* [Task description]: Filter the records below for the word "subtotal". Copy each line that holds it.

(Saved entries)
>>>
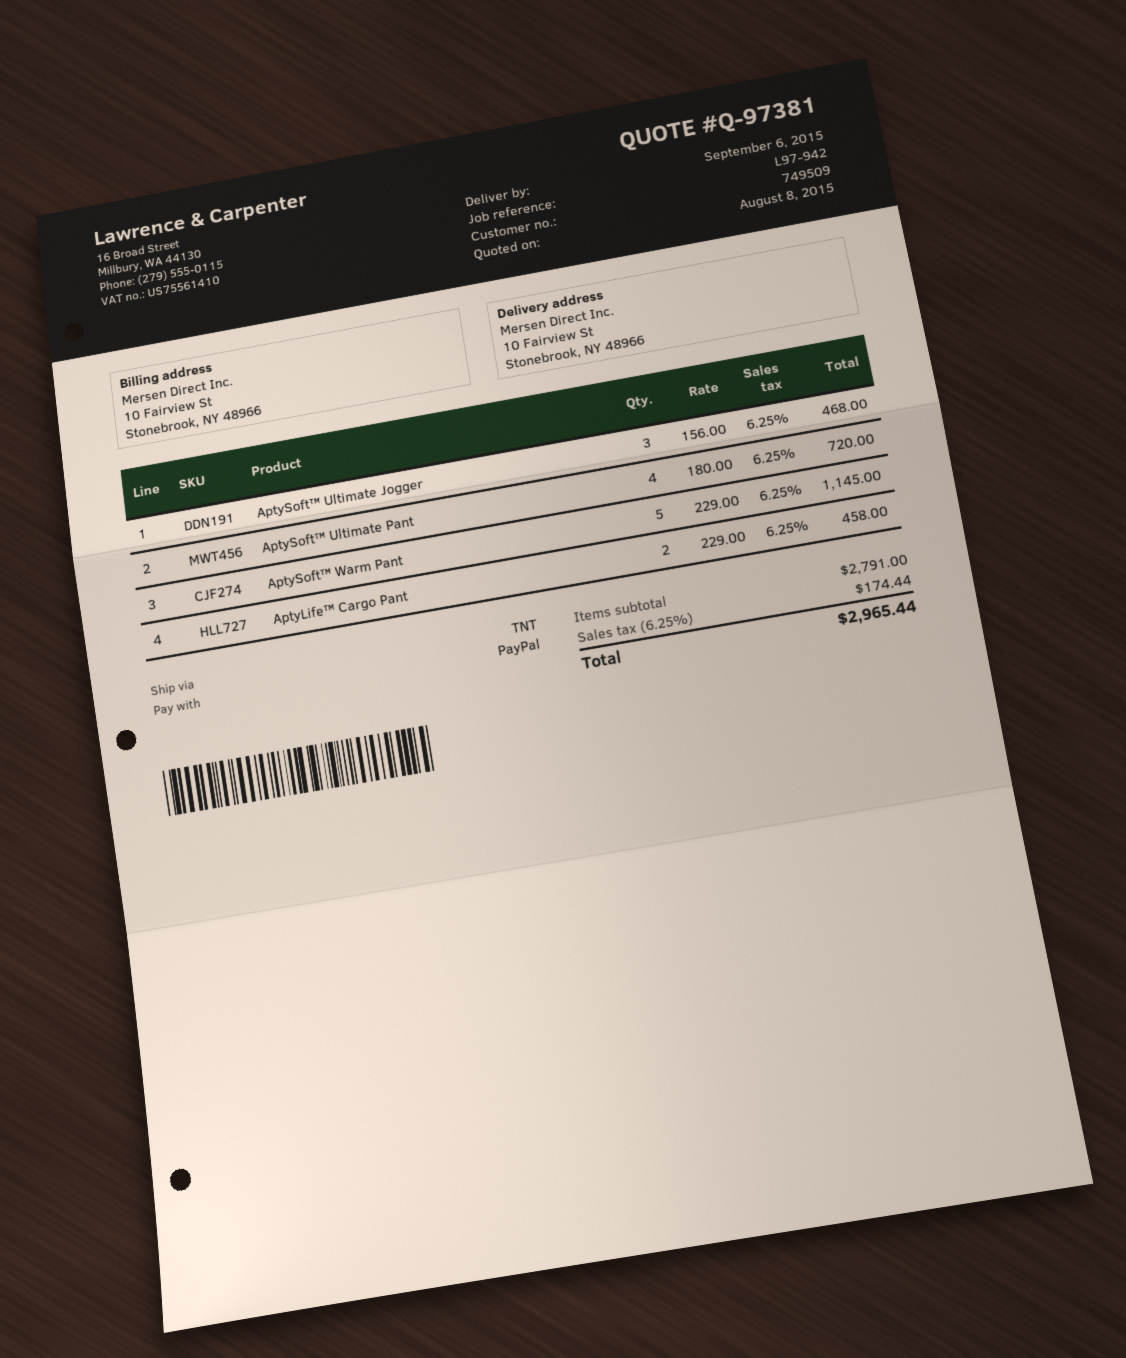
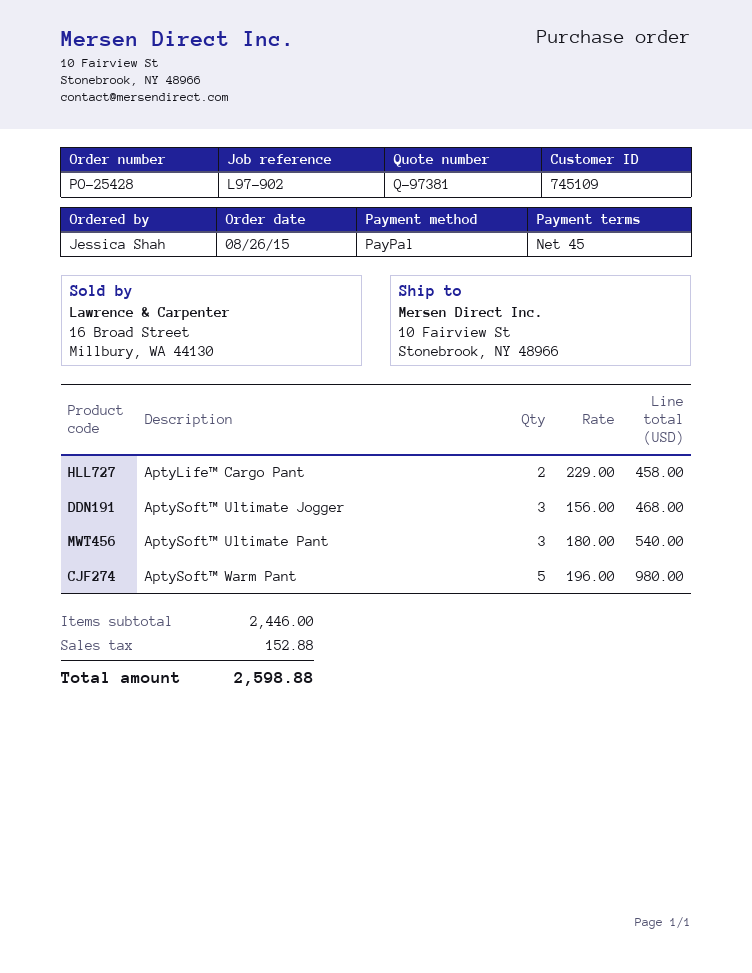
customer number: 749509 -> 745109
reference: L97-942 -> L97-902
AptySoft™ Ultimate Pant: 4 x 180.00 = 720.00 -> 3 x 180.00 = 540.00
AptySoft™ Warm Pant: 5 x 229.00 = 1145.00 -> 5 x 196.00 = 980.00
subtotal: 2791.00 -> 2446.00
tax: 174.44 -> 152.88
total: 2965.44 -> 2598.88

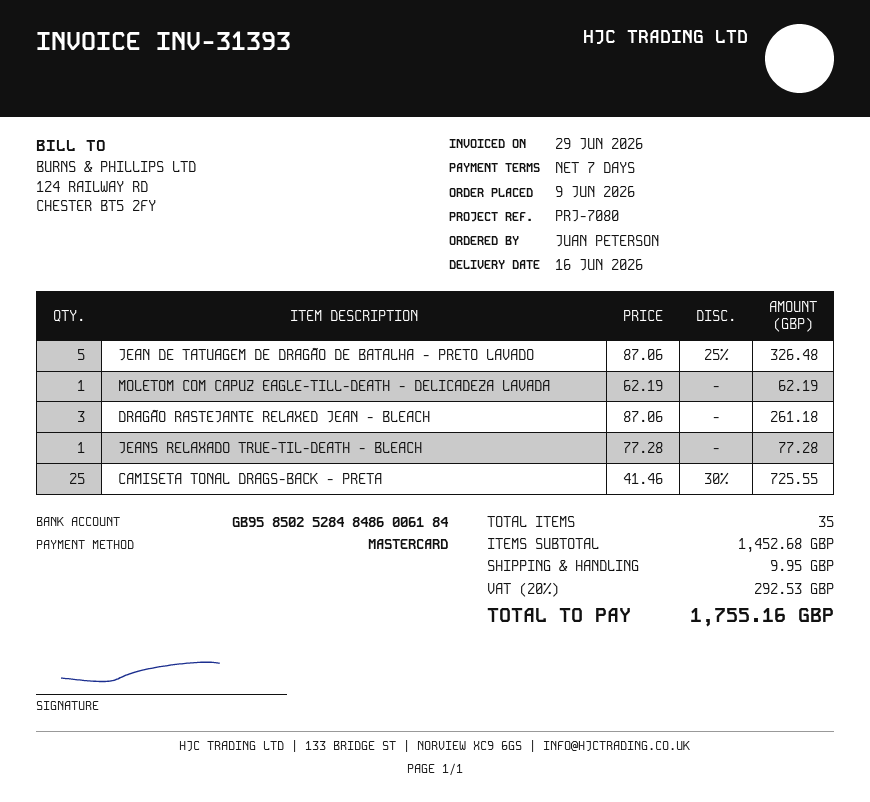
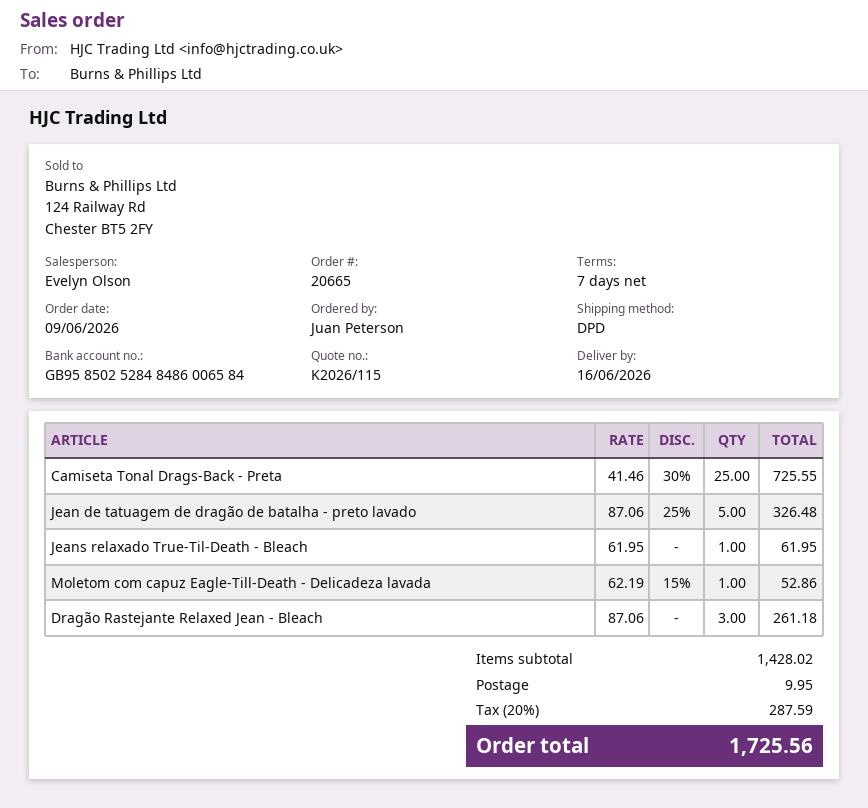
bank account: GB95850252848486006184 -> GB95850252848486006584
MOLETOM COM CAPUZ EAGLE-TILL-DEATH - DELICADEZA LAVADA: 1 x 62.19 = 62.19 -> 1 x 62.19 - 15% = 52.86
JEANS RELAXADO TRUE-TIL-DEATH - BLEACH: 1 x 77.28 = 77.28 -> 1 x 61.95 = 61.95
subtotal: 1452.68 -> 1428.02
tax: 20% = 292.53 -> 20% = 287.59
total: 1755.16 -> 1725.56

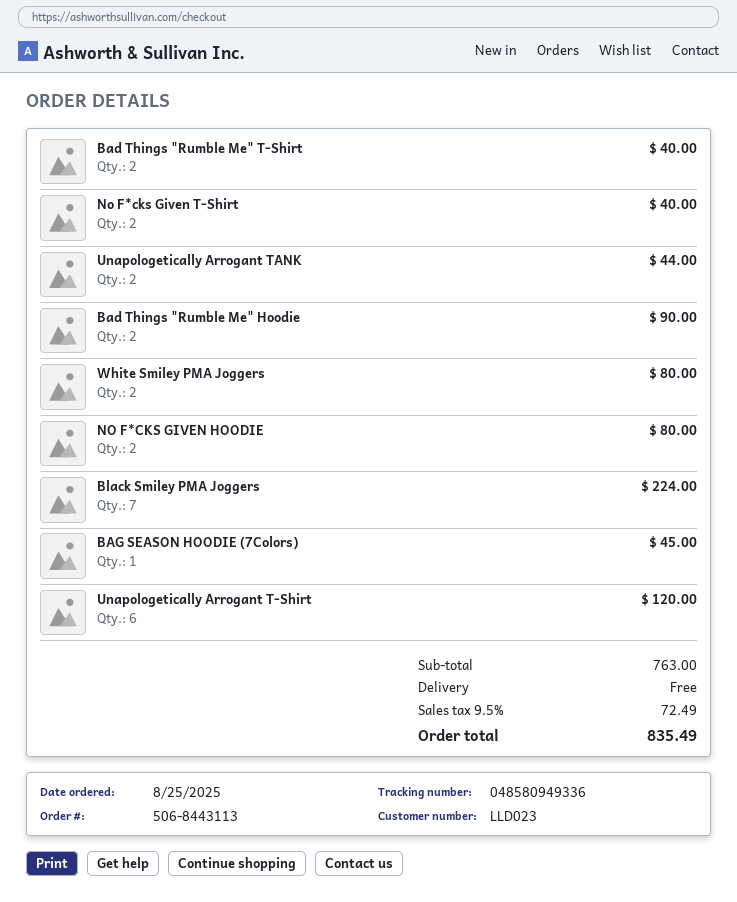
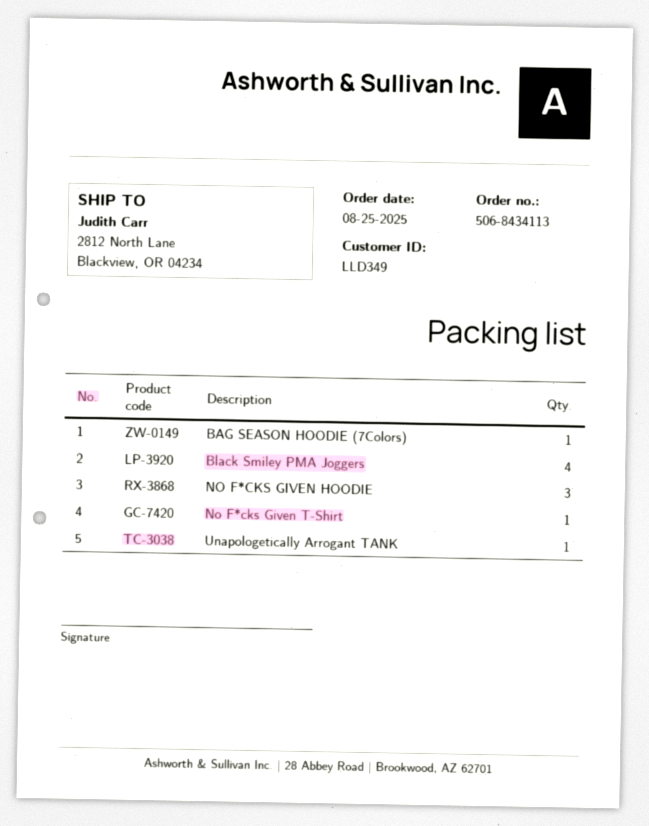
order number: 506-8443113 -> 506-8434113
customer number: LLD023 -> LLD349
Bad Things "Rumble Me" T-Shirt: 2 -> none
No F*cks Given T-Shirt: 2 -> 1
Unapologetically Arrogant TANK: 2 -> 1
Bad Things "Rumble Me" Hoodie: 2 -> none
White Smiley PMA Joggers: 2 -> none
NO F*CKS GIVEN HOODIE: 2 -> 3
Black Smiley PMA Joggers: 7 -> 4
Unapologetically Arrogant T-Shirt: 6 -> none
<<<
* [Exercise result]:
subtotal: 2791.00 -> 2446.00
subtotal: 1452.68 -> 1428.02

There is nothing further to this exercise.